“Wow. There's one seat left.”
“Take it.”
"No, I can't. You take it.”
“Look at me. Take the seat. You need to go home to your family.”
* * *
Me: Staring at you wide-eyed in unabashed admiration, well beyond curiosity and headlong into shopping trips for interior house paint and flowerbed ornaments.
You: Standing by yourself in the background. You made eye contact, and in spite of the distance, in spite of the darkness, I could tell those eyes would melt into green from a very soft shade of auburn. There’s no need to contact me through this announcement. I am presently wandering the streets until I find you again.
* * *
I had flown in on Sunday, into La Guardia. The plane circled around the city, and upon the final approach, it seemed I could reach out through the window and touch the twin towers. I looked out again and there was water. Water. Water. A glimpse of concrete, and I felt touchdown.
Five days and one missed connection later, I am sitting in a cab, headed towards JFK. The cab driver points to the smoke, but I’m tired of seeing it. I had been stuck for the past three days in midtown, the air smelling bitterly of burning plastic. I was about to get on a plane. I didn’t want to look at any smoke.
* * *
Wow, ten years. What’s your secret?
There’s one key. And that’s respect. Respect and space. Two keys. Respect, space and…

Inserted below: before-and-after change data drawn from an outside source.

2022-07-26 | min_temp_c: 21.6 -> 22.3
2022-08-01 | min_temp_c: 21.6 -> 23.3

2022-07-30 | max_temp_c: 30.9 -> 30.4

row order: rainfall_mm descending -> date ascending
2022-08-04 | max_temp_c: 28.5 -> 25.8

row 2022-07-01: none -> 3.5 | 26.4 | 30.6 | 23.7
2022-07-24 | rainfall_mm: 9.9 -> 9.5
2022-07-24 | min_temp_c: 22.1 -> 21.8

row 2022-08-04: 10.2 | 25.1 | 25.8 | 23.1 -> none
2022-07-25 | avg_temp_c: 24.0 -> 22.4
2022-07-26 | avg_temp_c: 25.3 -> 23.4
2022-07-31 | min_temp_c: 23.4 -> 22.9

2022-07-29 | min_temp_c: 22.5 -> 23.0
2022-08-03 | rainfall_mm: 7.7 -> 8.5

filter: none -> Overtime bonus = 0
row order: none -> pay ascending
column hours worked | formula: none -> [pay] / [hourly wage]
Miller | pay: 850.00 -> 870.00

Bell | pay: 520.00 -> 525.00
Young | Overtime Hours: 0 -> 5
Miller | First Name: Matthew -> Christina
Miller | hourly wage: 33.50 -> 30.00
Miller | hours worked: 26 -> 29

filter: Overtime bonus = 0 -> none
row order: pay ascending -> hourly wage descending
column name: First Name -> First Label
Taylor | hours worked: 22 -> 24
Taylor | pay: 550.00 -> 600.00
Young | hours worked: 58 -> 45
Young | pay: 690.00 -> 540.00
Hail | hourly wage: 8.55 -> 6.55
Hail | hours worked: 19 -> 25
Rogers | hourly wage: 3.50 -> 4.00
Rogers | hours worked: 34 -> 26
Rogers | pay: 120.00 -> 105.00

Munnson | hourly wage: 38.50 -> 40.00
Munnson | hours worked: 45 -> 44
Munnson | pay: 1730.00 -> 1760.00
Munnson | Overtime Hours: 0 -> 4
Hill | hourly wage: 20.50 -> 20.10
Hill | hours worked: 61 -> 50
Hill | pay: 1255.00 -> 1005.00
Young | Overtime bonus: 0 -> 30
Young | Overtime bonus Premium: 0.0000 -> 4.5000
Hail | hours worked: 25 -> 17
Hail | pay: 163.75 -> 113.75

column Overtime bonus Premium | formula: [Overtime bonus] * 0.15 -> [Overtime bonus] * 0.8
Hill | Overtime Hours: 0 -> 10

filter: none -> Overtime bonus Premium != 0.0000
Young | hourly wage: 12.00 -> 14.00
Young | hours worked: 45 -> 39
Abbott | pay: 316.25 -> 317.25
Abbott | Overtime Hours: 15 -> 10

Please don’t do the Spanish Inquisition. Again.
Respect, then. She doesn’t interfere with my after hours drinking with the neighbor’s daughter, and I don’t interfere with her child-rearing and household chores.
You’re drunk.
Ah! The fourth key!
* * *
2001 is a difficult year for us. I take a job two hours away and move into a tiny apartment by myself. When I’m not flying around the country, I come home on weekends, where the distance between stands somehow greater. We both draw from reservoirs dug far too shallow, dredging up every hurt and heartache that once lay quietly beneath the surface.
* * *
The pilot comes out of the cockpit after the cabin doors are shut. He says, “Thank you all for having the courage to do this. I promise you, everything is going to be fine. I know it’s been a terrible week, but we’re going to get through this. Look around, say hi to the people sitting next to you. Reassure each other. And if there’s anything at all that you need, don’t hesitate to call on me or my crew.”
I look around. I am the only person on the entire plane sitting by himself. Once we are airborne, I turn on the LCD screens at the back of each seat. On the aisle seat, I turn to the animated diagram that shows us where the plane is at, hovering above a tiny, digital map. On the middle seat, I turn to food network, a show I’ve never seen before called Iron Chefs. On the window seat, I turn to CNN, which is still replaying all those horrible images. I look out the window hoping to get a glimpse of the city, but we’ve flown out over the ocean, and there is nothing more to see.
* * *
Condense those long months of fear and what you have is much like two lost emigres, running from the dangers of men who speak foreign tongues. Two people like that stand very close together in threatening times, and that’s how they described us, two newlyweds spending far too much time in far too close proximity. Love, they said. Fear, we thought.
* * *
Me: Dangerously close to missing my final chance. I was the one with the over-dramatic look, trying to say too much with hand movements and facial expressions, but not really saying anything at all. I was wearing the blue button down shirt, the one you bought for me for Christmas. The one I told you I hated. The one I wore every single week for a year.
You: Standing by yourself in the background. Inhumanly patient. You laughed at my joke, and told me to stop worrying. If you don’t call me soon, I’m going to kill you.